**GOAL OF THE EXERCISE**.
Each line of the records that holds the word "Stuff" should be copied out.

##########

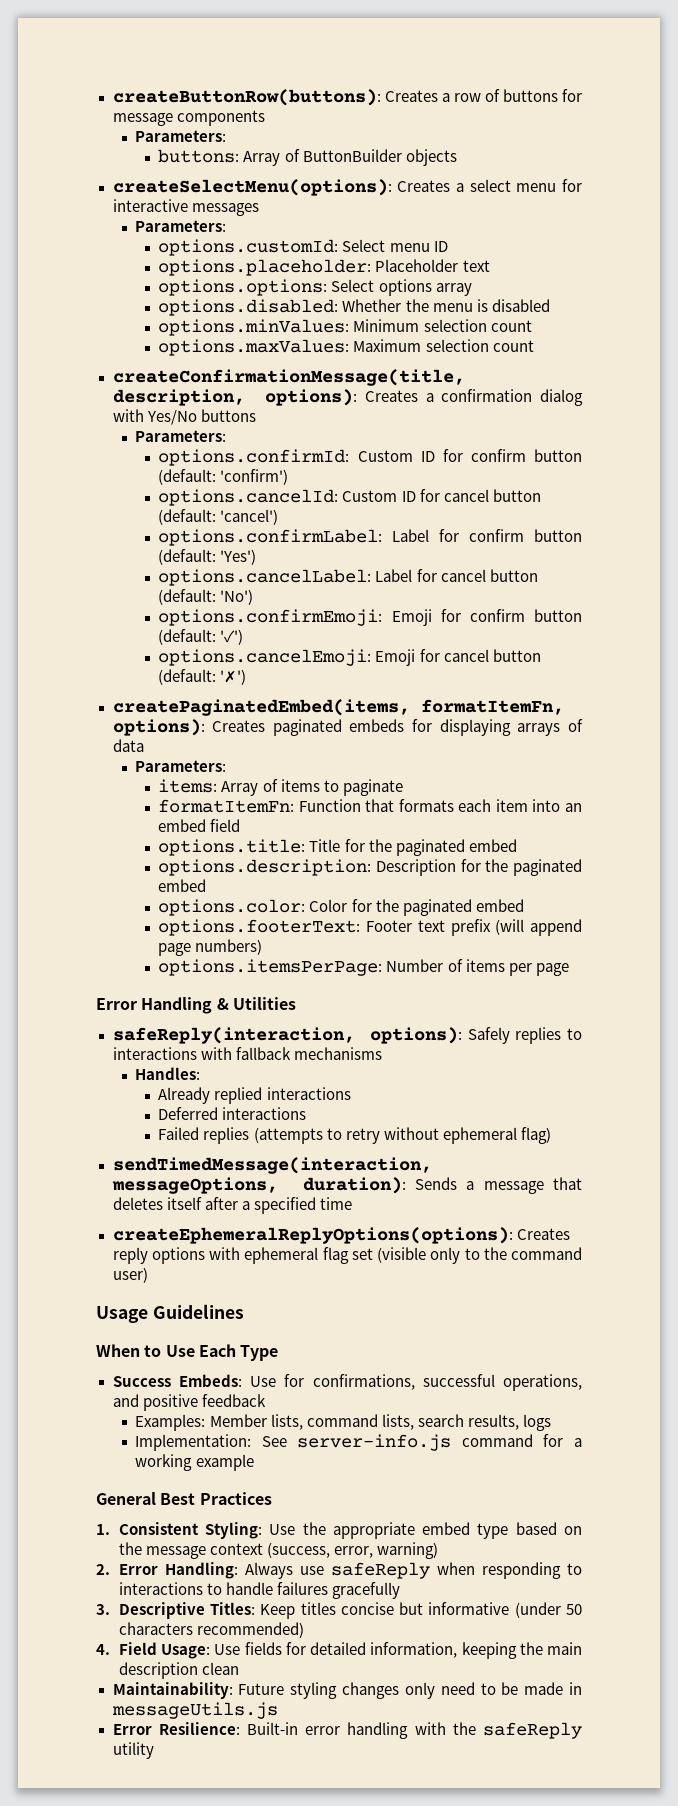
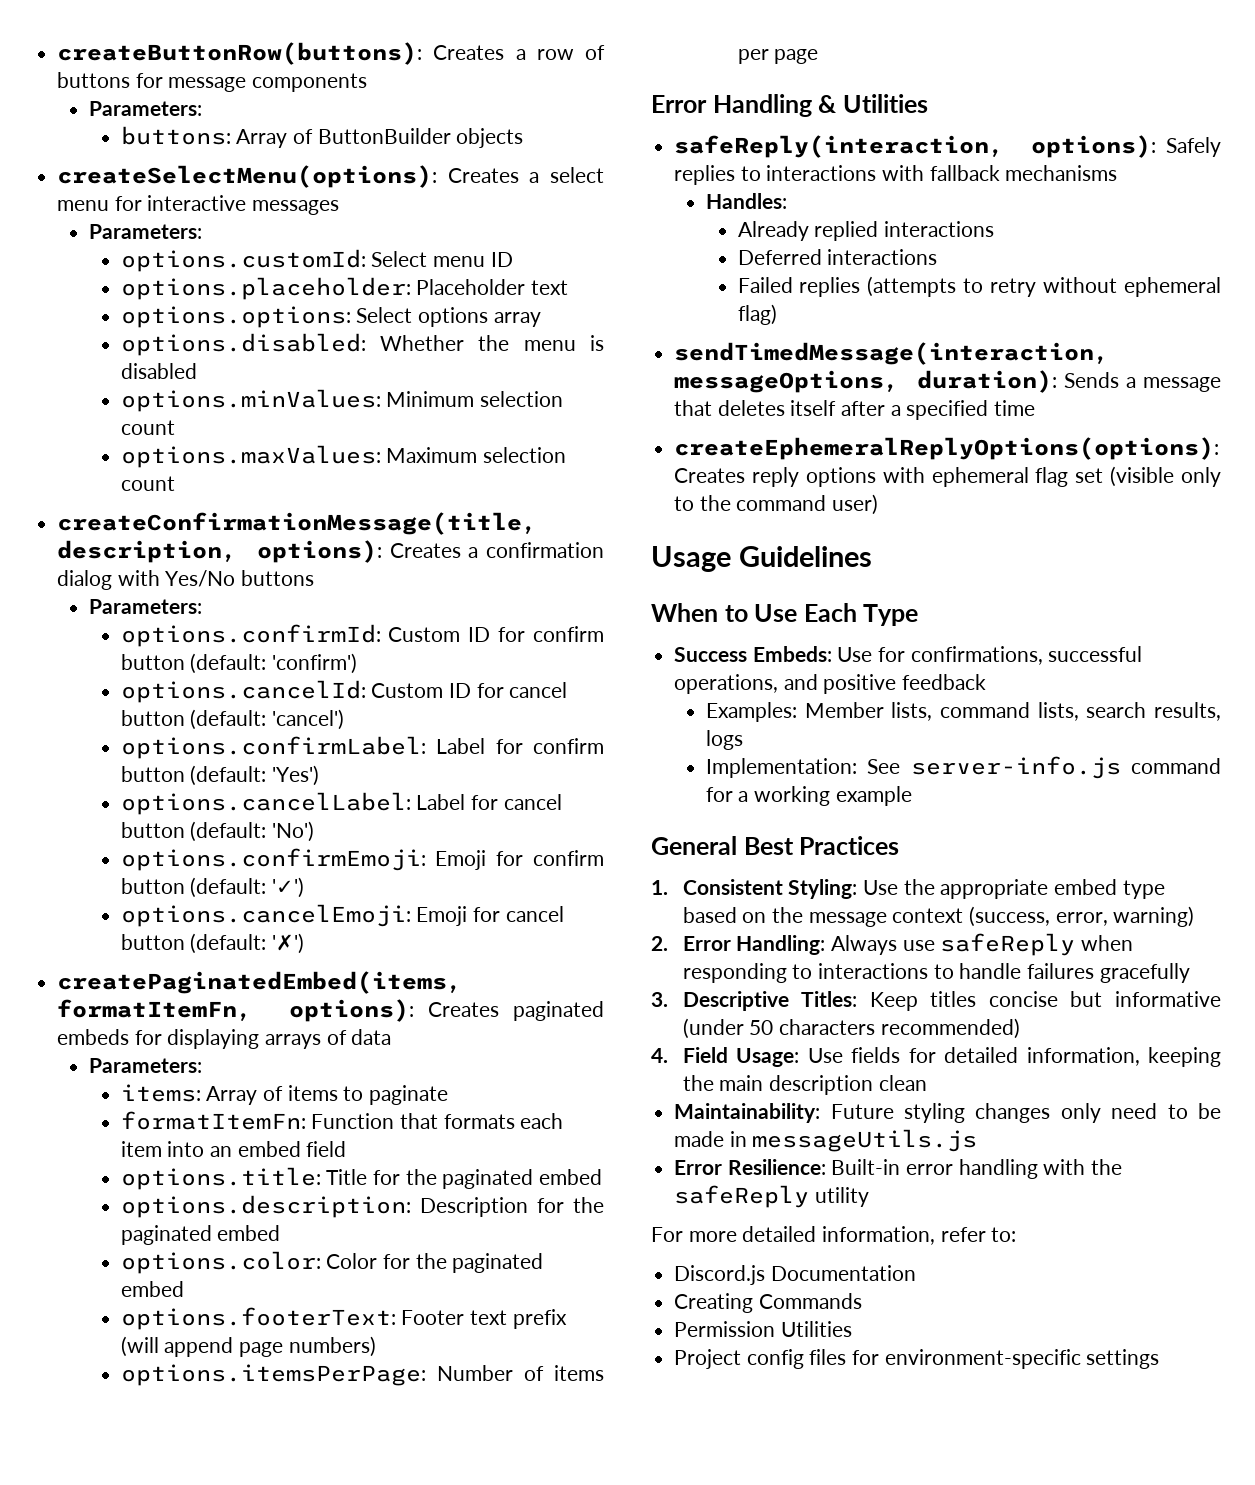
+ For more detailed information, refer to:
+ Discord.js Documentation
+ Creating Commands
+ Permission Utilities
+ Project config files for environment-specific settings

##########

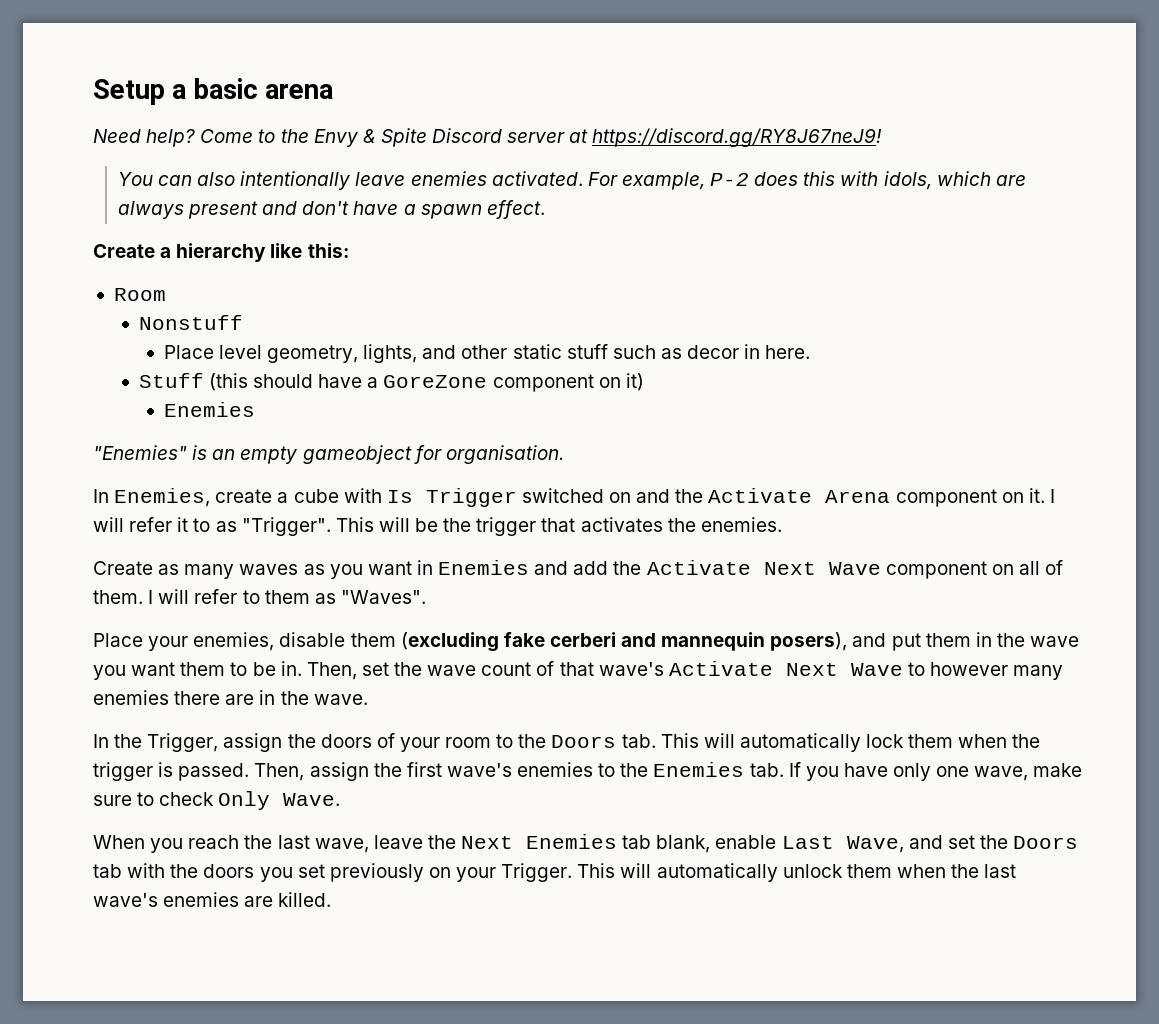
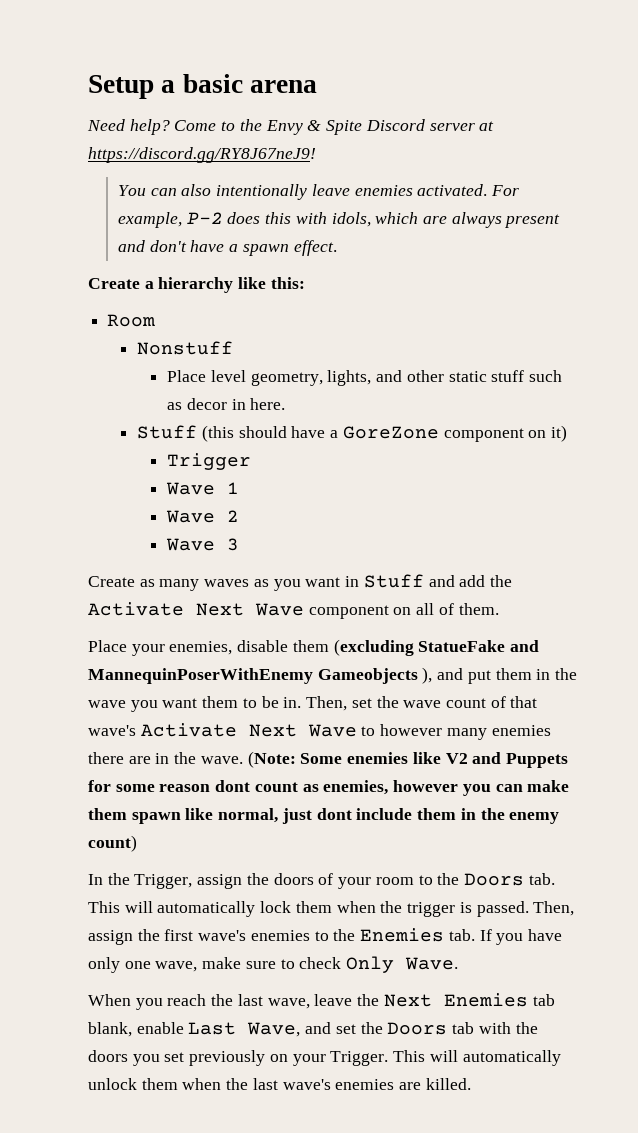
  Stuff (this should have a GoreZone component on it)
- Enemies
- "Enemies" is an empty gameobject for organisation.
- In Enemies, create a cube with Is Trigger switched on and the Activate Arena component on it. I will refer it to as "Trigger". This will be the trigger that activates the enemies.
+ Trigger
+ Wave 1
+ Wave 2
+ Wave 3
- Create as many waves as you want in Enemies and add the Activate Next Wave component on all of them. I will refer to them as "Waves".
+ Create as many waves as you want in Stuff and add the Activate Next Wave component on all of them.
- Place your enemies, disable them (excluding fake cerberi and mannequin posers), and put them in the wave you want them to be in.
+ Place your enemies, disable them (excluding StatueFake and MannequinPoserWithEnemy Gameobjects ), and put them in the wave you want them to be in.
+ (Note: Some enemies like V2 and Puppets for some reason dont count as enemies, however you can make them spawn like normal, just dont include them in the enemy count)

##########

**EXERCISE ANSWER**.
  Stuff (this should have a GoreZone component on it)
+ Create as many waves as you want in Stuff and add the Activate Next Wave component on all of them.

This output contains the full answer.